Повреждение внутренних органов… Множественные переломы… Ожоги…
Господи, да я не работу его ненавидеть должна, а себя. Себя, и только.
Слёзы срываются из глаз, я забиваюсь в угол комнаты и обнимаю руками колени. Не знаю, сколько сижу так, но за окнами начинает темнеть. Кирилл давно должен был вернуться от матери, но его всё нет и нет. Если он у своей Тами, то это даже хорошо. Надеюсь, она и правда лучше меня. Любит его и ценит. И никогда так сильно не подведёт, как подвела его я в своё время.
Вытерев слёзы, встаю с пола и нахожу телефон. Вызываю такси, умываюсь. Голова раскалывается и гудит, там столько информации, столько домыслов и фантазий. Не могу так, не могу. Не здесь, не сегодня.

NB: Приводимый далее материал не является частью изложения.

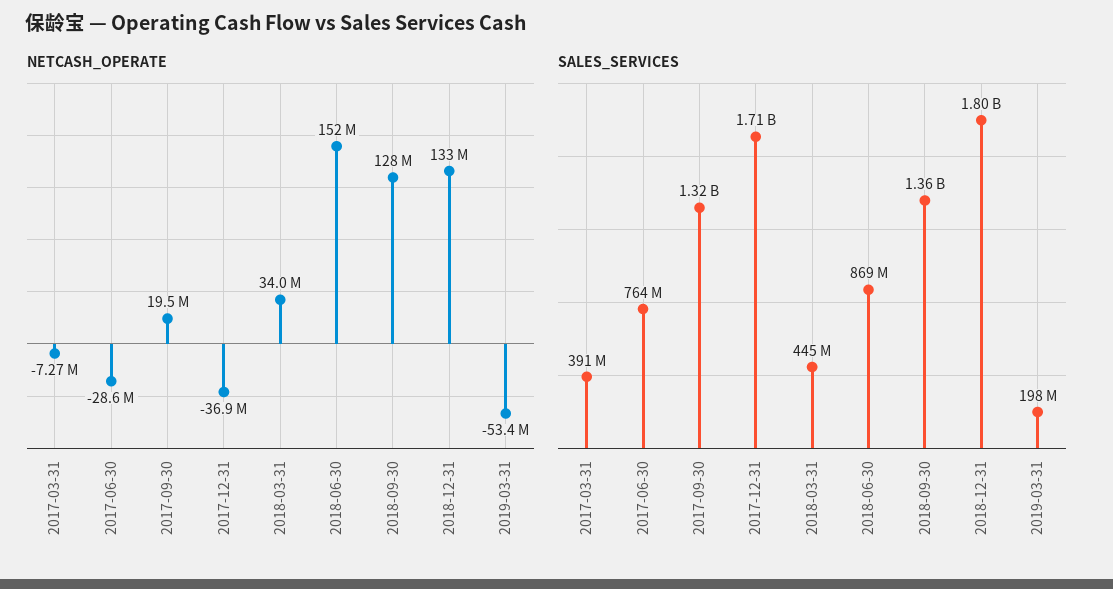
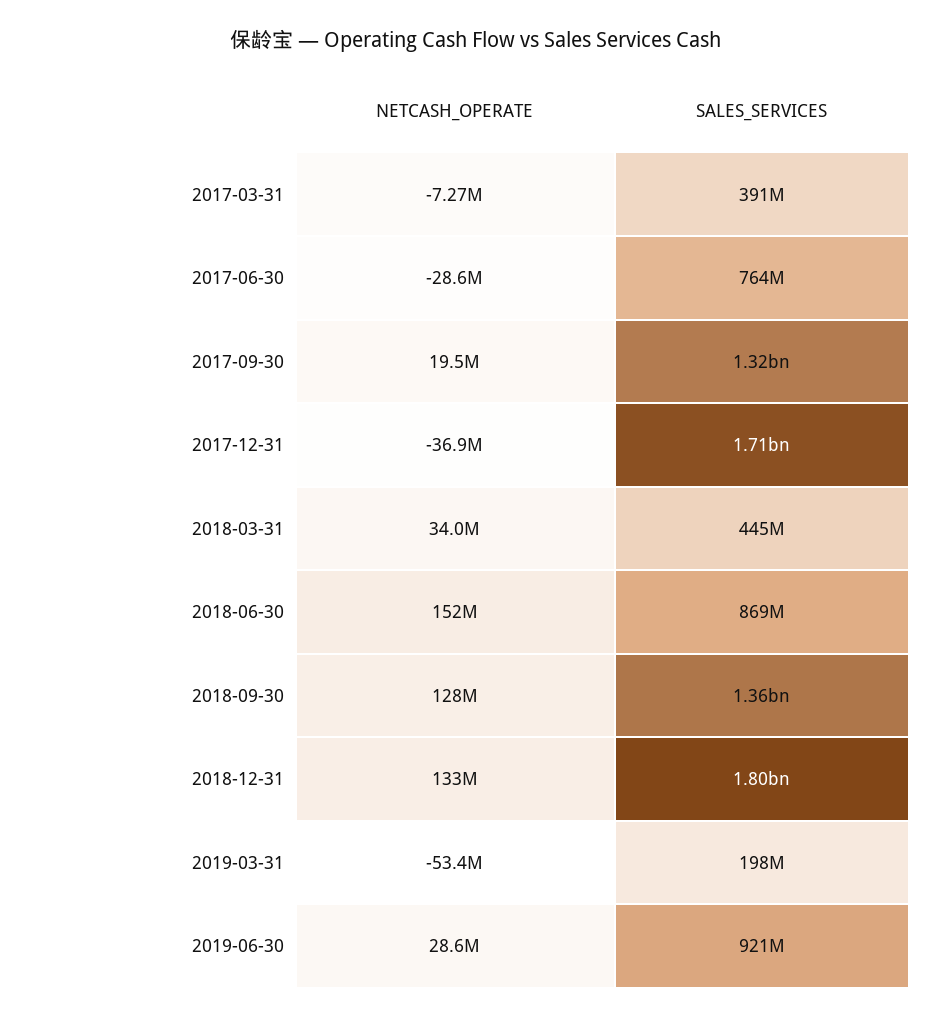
NETCASH_OPERATE, 2019-06-30: none -> 28600000
SALES_SERVICES, 2019-06-30: none -> 921000000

Машина приезжает быстро, я сажусь на заднее сиденье и диктую адрес квартиры. Водитель странно косится на меня в зеркало заднего вида, и только потом понимаю, что сижу и как дурочка что-то тихо шепчу себе под нос.
Звонок мобильного телефона врезается в уши. Я вздрагиваю, смотрю на дисплей. Кирилл. Он вернулся, а меня нет дома. Я просто не могу там находиться. Божечки, кажется, что если вернусь туда и посмотрю в его глаза, то просто сдурею от боли. Как у него вообще хватило сил и эмоций связаться со мной во второй раз? Помогать мне. Трахать. Хотеть, возить куда-то. Он тоже чокнутый, да?
«Сегодня я останусь у бабушки. Созвонимся завтра, ладно?» — пишу Самсонову.
В ответ приходит короткое «Окей». Вот и славно. Вот и хорошо…
Расплатившись по счётчику, несусь на пятый этаж. Лёгкие жжёт, когда я оказываюсь у двери и достаю ключи. В квартире темно, едва слышно работает телевизор. Я снимаю обувь, прохожу в гостиную и бросаюсь обнимать бабушку.
— Что? Ну что случилось, не молчи! — возмущается она.
— Ба, я такая дура… Такая дура, представляешь? Как он меня терпит? Как?
— Нормальная ты, Витка. Что придумываешь?
Она тянется к выключателю, но я прошу не зажигать свет. Бабуля садится на диван, я ложусь ей на колени, по телевизору показывают новости. Бабушка гладит мои волосы, перебирает их пальцами. Пахнет уютно и тепло. Она любит меня — я это чувствую. Сейчас я та самая любимая внучка, потому что больше всего в ней нуждаюсь.
— День нелёгким был, и вот приходит ночь, — начинает ласково петь бабуля.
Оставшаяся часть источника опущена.